Health Highlights: April 29, 2006

Former FDA Head Crawford Under InvestigationFDA OKs Drug for Rare Children's DiseasePioneer in Genetics Gets Medicine's Top PrizeLawsuits Claim Illness from Stolen Body PartsUnitedHealth, Humana Leaders in Medicare Drug Plan Sign-Ups

Here are some of the latest health and medical news developments, compiled by editors of HealthDay:

Former FDA Head Crawford Under Investigation

Former U.S. Food and Drug Administration commissioner Dr. Lester M. Crawford is under criminal investigation by a federal grand jury, accused of financial improprieties and false statements to Congress, his lawyer told the New York Times Friday.

The lawyer, Barbara Van Gelder, did not elaborate further on the accusations, the Times said. She told a federal magistrate Thursday that she would instruct Crawford to invoke his Fifth Amendment rights against self-incrimination if he was ordered to answer questions regarding actions during his tenure as FDA head. Crawford did not reply to requests for comment from the Times.

Crawford resigned as FDA commission in September after serving less than three months in the post after his Senate confirmation. At the time, he said it was simply time for someone else to lead the agency.
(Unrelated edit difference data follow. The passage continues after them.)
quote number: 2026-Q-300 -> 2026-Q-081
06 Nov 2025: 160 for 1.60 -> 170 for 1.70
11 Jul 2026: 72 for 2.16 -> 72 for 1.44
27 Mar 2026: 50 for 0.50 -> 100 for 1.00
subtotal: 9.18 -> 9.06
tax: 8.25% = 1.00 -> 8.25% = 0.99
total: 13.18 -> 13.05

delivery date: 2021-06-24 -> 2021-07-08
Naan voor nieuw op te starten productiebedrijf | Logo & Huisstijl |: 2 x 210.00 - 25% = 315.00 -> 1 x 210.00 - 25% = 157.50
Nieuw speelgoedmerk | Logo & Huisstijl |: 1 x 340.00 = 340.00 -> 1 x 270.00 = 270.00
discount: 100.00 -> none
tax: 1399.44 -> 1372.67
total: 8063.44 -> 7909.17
The following month, the Department of Health and Human Services released disclosure forms showing that either Crawford or his wife, Catherine, had sold shares in companies regulated by the agency when he was deputy commissioner and acting commissioner.
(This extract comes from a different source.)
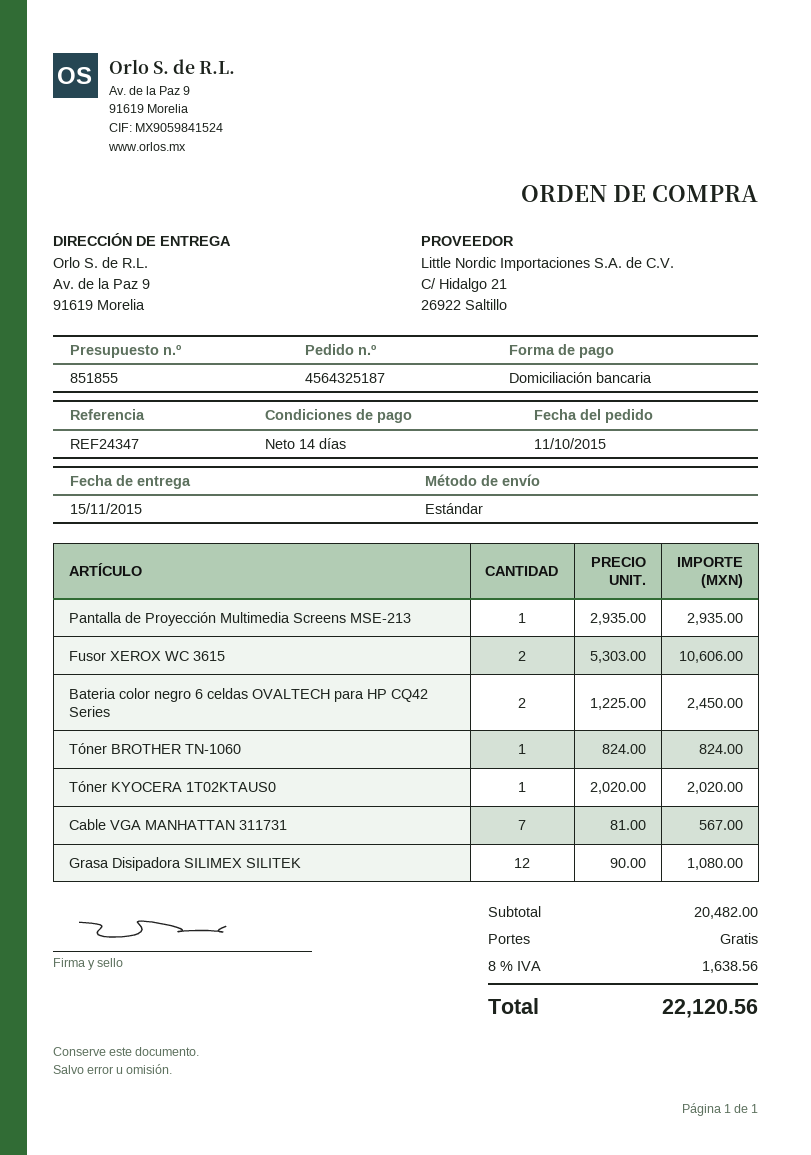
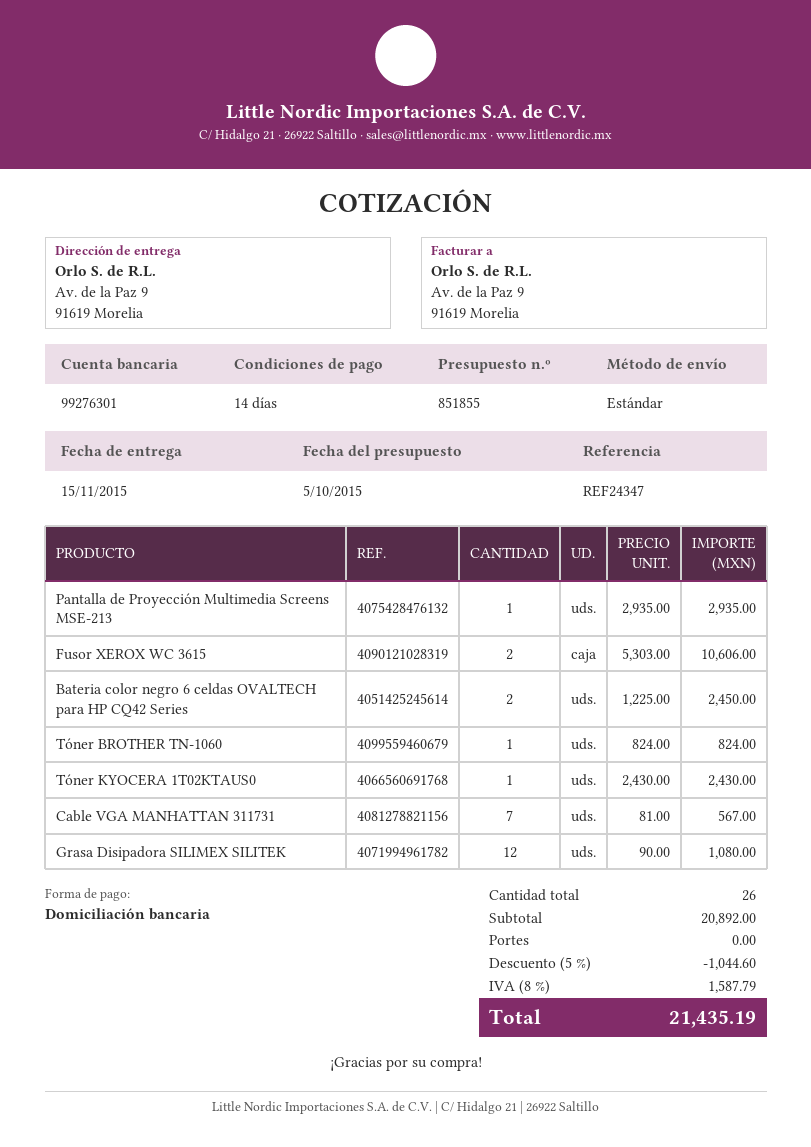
Tóner KYOCERA 1T02KTAUS0: 1 x 2020.00 = 2020.00 -> 1 x 2430.00 = 2430.00
subtotal: 20482.00 -> 20892.00
discount: none -> 5% = 1044.60
tax: 8% = 1638.56 -> 8% = 1587.79
total: 22120.56 -> 21435.19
The criminal investigation against Crawford was made public as part of a lawsuit over the FDA's action on the emergency contraceptive Plan B. The drug became the center of a bitter controversy during Crawford's tenure as head of the agency, after the FDA repeatedly delayed approval of over-the-counter sales of the drug.

Abortion rights activists and others claimed the agency's delay was politically driven, although Crawford insisted its actions were based on scientific and legal concerns. An advocacy group, the Center for Reproductive Rights, sued the FDA in federal court over the delays and were allowed to interview Crawford and other top FDA officials.

FDA OKs Drug for Rare Children's Disease

The U.S. Food and Drug Administration on Friday approved the first-ever treatment for a rare and deadly illness in newborns called Pompe disease, the New York Times reported.

Studies show the drug, Myozyme, successfully treats the inherited enzyme deficiency, which destroys muscles and is usually lethal before newborns reach one year of age. The drug was developed by Cambridge, Mass.-based biotech company Genzyme with help from federal government incentives aimed at developing medicines for rare, so-called orphan diseases.

Most of the 18 Pompe disease-affected infants given Myozyme in a 2003-2005 clinical trial remain alive today, although two did succumb to the disease and 7 require a ventilator to breathe.

Myozyme is extremely expensive -- about $200,000 to $300,000 per year -- but Genzyme has promised it will supply the drug free of cost to any child whose family is unable to pay for it via insurance or other means.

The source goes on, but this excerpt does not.